ふむ、あたしらが入ってきた井戸みたいな穴からここまで、ほぼ一本道だな。
「うわ、デカい部屋!」
「デカい魔物の方に反応しような?」
巨人だ。
だらしない体形からするとトロルかな?
クララがこそっと言う。
「トロルメイジです。大量のヒットポイントと強力なヒットポイント自動回復を併せ持ち、かなりのレベルの攻撃魔法を使ってきます」
普通ならドラゴンスレイヤー様の敵じゃないが、おかしな力場のせいで魔法攻撃しか有効ではない。
厄介な状況だな。
リリーが首を振る。
「我は魔法を使えん。物理攻撃が封じられては、きゃつと戦う術がないのだ」
「何だよ。あたしらが倒せば宝玉はあたしらのものって言いたいの?」
あんな面倒なのと戦うのはポリシーに反するんだけど。
「いや、目の前に宝玉がありながら、すごすごと引き下がるのはつまらんと思わぬか?」
「実にごもっとも」
うちの子達のあたしとリリーを見る目が同じになってる。
「宝玉だけかっぱらおう」
「なるほど面白い。五人いれば可能かもしれんな」
「ダンテ、真っ先に飛び込んで囮ね。クララは『煙玉』の用意」
「「了解!」」
最も素早いダンテが六芒星の広間に入り、トロルメイジの注意を引きつける。
あたしとリリーが遠い側の宝玉を目指す。
足の遅いクララとアトムは入り口付近の宝玉を回収した。
ダンテが二つの宝玉を持って戻り、あたしとリリーが一つずつの宝玉を持って入口に集合したところでレッツファイッ!
クララの煙玉!
「逃げるよっ!」
トロルメイジは追ってこない。
ハハッ、身体がデカ過ぎて広間入口を通れないんだろ。
よーし、目標達成だ!
「あの六芒星怪しいよね。
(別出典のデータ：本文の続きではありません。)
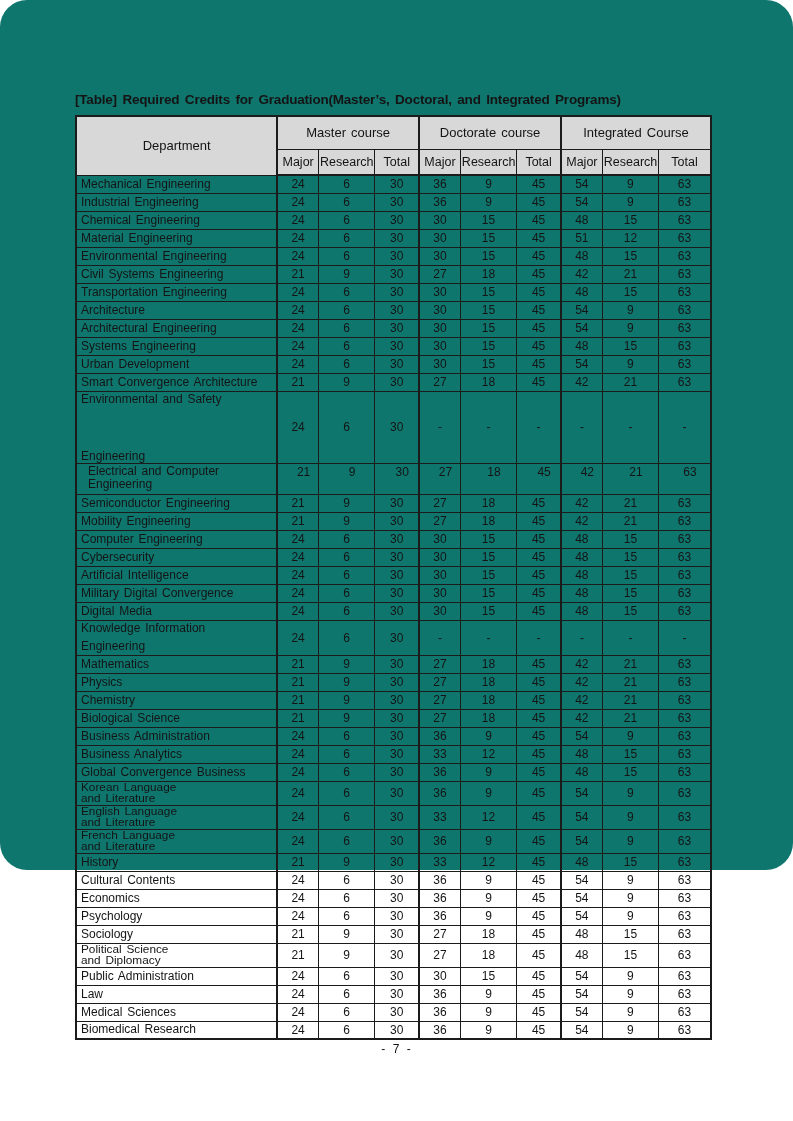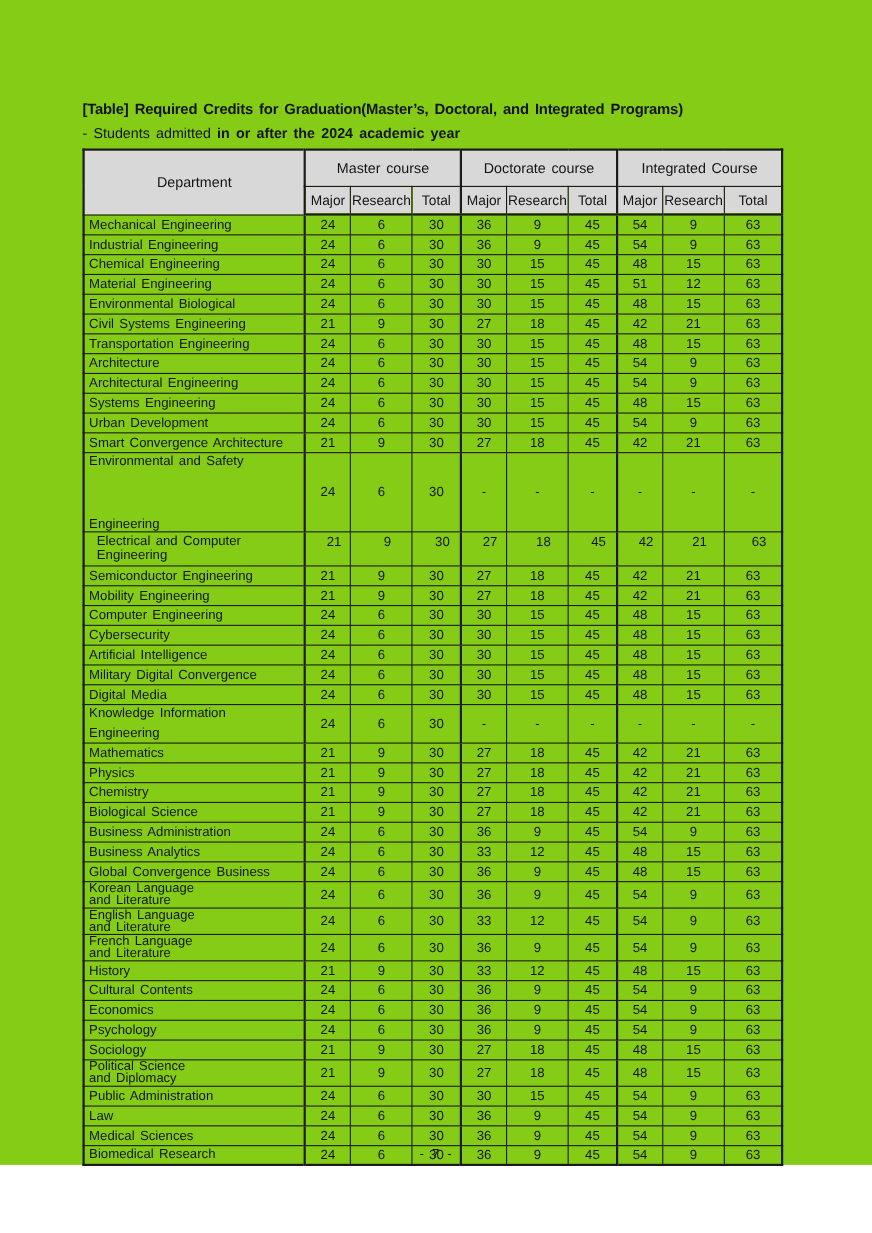"[Table] Required Credits for" .page { background: #84cc16 -> #0f766e; border-radius: none -> 27px; height: 1059px -> 870px }
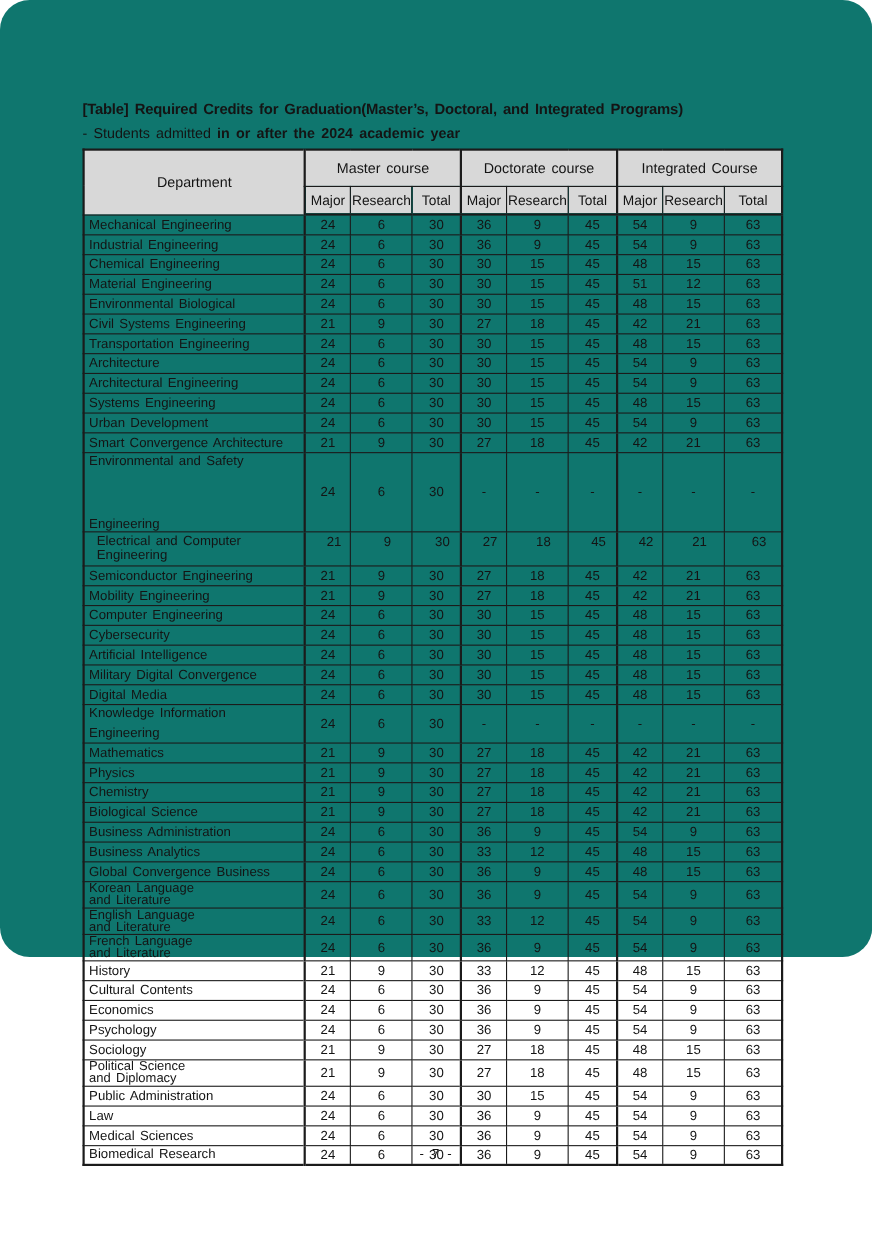"- Students admitted in or" div.doc-subtitle { html: <div><span>- Students admitted </span><b>in or after the 2024 academic year</b></div> -> none }
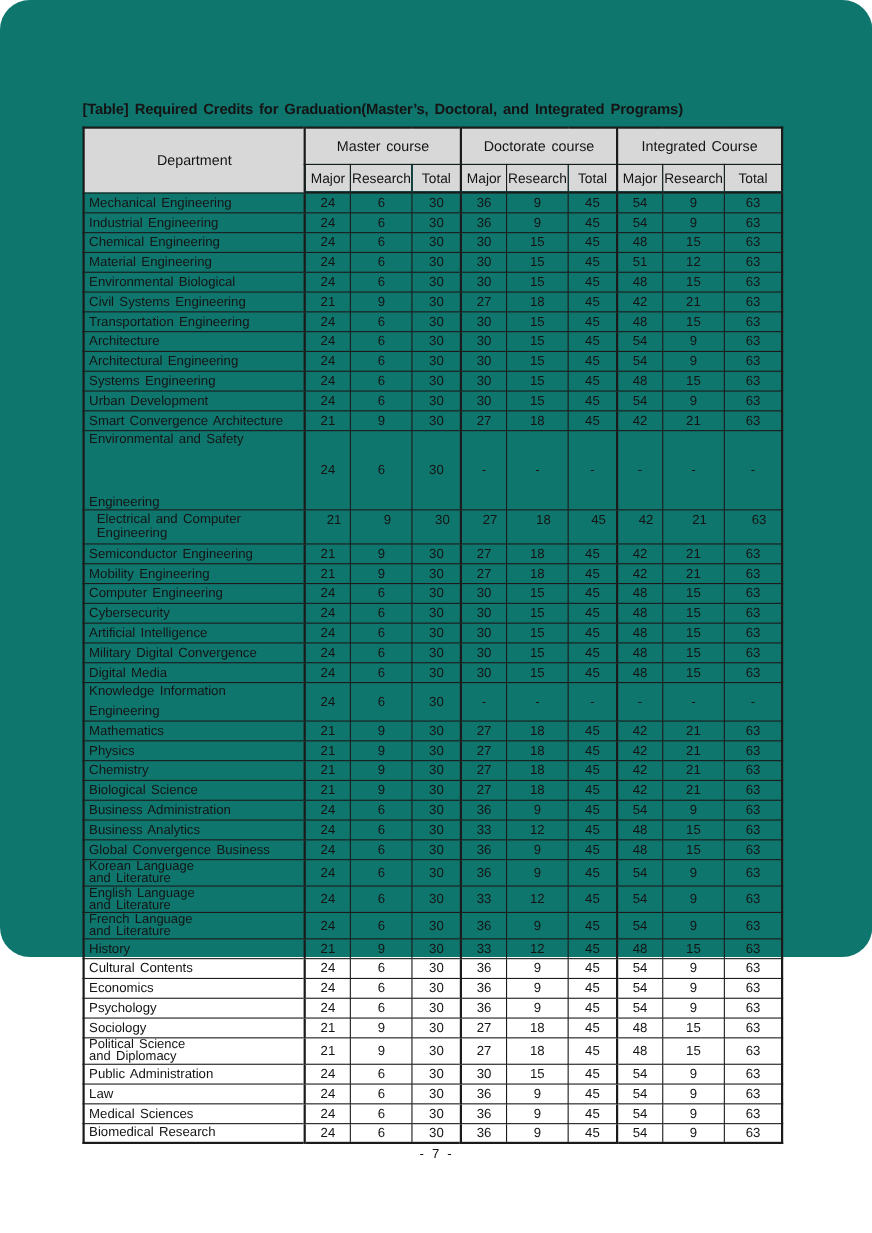"Environmental Biological" div.ln { text: Biological -> Engineering }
これひょっとして、宝玉がなければ物理無効の力場も消えるんじゃないかな?」
「おお、いいところに気がついたではないか! 宝玉を使用した魔道装置かもしれぬな」
「明日もう一度あたし来るからさ、あのデカブツ倒して奥行ってみない? ステッキ黒服さんはリリーの従者なんでしょ? あの人も連れてさ」
「うむ、愉快だな」
来た道を逆に辿りながらリリーに聞く。
「リリーはさー、あたし達来た時全然警戒しなかったよね?」
「ん? 殺すんだったら放置しとけばよかろ。わざわざ魔物のいる中やってくる物好きは味方に決まっておる」
「おおう、見切りがシンプルだね」
さすがは眉毛は太くとも帝国の皇女、やるじゃないか。
「えーと、あれ、おかしいな?」
「どうした精霊使い」
「ここからロープで降りてきたんだけどさ」
最初に降りてきた位置まで来た。
昇降用のロープが垂らしてあったはずだが、引き上げられているのか見当たらない。
明確な悪意を感じるな。
リリーの従者であるステッキ黒服が目を光らせていれば、こんなことはないはずなのだが。